Saturday, 23 July 2011

As usual in Europe, ideas prevail over reality

Angela Merkel: Europe's pragmatist, Britain's ideologue
Europe's problem, from a liberal point of view, has historically been a weakness for the abstract over the pragmatic. Romantic ideals have often taken priority over everyday realities; utopian futures over the here and now and 'the people's will' over the rights of the individual.

Despite the best intentions of eighteenth/nineteenth century thinkers and their 'enlightened despots', the longed-for Rechtsstaat ('legal state') never really materialised across the channel; its core principle - the rule of law over arbitrary power - so often pushed aside by sexier, more colourful and heroic ideas.

Indeed, not all that long since two of those grand ideas tore the continent apart, we are seeing very similar ideological fervour, wearing slightly different clothes, in the EU. Ever closer union between member states has taken priority over all other concerns; the most absurd expression of this being the euro.

While Europe's weaker economies slide ever further into destruction, threatening to take the rest of the continent with them, and the writing on the wall - to those rooted enough in reality to read it - is that the single currency ought to be abandoned and the bail-outs cease, Angela Merkel emerges from crisis talks to speak in abstractions and plain falsehoods.

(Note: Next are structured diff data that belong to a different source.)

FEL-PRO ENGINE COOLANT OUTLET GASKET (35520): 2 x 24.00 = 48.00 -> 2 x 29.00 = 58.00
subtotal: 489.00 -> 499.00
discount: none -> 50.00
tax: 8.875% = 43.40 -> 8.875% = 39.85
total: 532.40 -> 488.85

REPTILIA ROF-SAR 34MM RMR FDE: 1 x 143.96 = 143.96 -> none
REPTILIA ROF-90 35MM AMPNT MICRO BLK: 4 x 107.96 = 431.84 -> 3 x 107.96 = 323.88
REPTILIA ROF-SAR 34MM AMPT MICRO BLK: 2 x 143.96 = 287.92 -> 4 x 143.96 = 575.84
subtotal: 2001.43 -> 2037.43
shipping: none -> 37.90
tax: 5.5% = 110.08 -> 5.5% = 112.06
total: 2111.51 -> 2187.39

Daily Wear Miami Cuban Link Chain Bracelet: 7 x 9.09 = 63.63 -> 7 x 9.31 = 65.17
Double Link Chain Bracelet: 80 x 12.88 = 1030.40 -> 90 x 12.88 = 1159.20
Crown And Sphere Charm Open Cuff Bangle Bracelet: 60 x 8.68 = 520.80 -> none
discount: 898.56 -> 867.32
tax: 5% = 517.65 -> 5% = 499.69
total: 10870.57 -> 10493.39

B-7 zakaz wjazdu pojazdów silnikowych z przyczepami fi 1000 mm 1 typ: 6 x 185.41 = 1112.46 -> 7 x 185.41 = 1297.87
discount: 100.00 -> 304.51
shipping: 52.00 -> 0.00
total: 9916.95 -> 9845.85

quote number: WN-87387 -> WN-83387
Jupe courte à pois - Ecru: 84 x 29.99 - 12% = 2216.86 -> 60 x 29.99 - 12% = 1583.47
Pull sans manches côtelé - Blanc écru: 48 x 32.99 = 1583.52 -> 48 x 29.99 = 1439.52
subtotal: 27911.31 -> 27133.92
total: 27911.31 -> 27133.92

Overriding the more rational regions of her mind, the German chancellor spoke not in terms of hard fiscal realities but with statements like 'It is our historic task to protect the euro' and 'Europe without the euro is unthinkable.'

All nonsense, of course, but the worrying thing is that this woman is supposed to be Europe's pragmatist. That even she, at a time of grave financial crisis, invokes lofty ideas of manifest destiny and a romantic attachment to what most people see as little more than bits of metal and paper shows how little continental politics has changed.

Its historic inability to fully understand the concept of the rule of law, too, has been on full display. Whenever you hear term from Brussels apparats and continental leaders, it's almost uniformly used to express the enforcement of the law. The Anglo-Saxon concept that lawmakers - even when making laws - are bound by a higher law than themselves has never really sunk in.

Hence you have Daniel Hannan's oft-made (and oft-ignored) point that the Greek and Portuguese bail-outs, apart from being ruinously expensive and making the inevitable default even worse, are illegal under none other than European law itself.

Yet, as usual, laws are bent and selectively ignored to fit the circumstances instead of the other way around with legislators assuming that, because they make the law, they are not bound by it. It's the same sorry story over and over again.

In The Road to Serfdom Friedrich von Hayek wrote that 'The possession of even the most perfectly drawn-up legal code does not [...] provide a substitute for a deeply rooted tradition' and, true enough, these constant repetitions demonstrate quite clearly that Europe - a continent which saw off its last dictators just 35 years ago in the west (Caetano and Franco) and 22 in the east (if you don't count Alexander Lukashenko) - is never too far from discarding democracy and the rule of law in favour of 'higher' ideals. Like, say, ever closer union perhaps.

Britain would do well to take this crisis at the heart of the European project as an opportunity to follow the example of our friends in Switzerland - that ancient haven of continental law and democracy - and negotiate a free trade settlement outside of the European Union.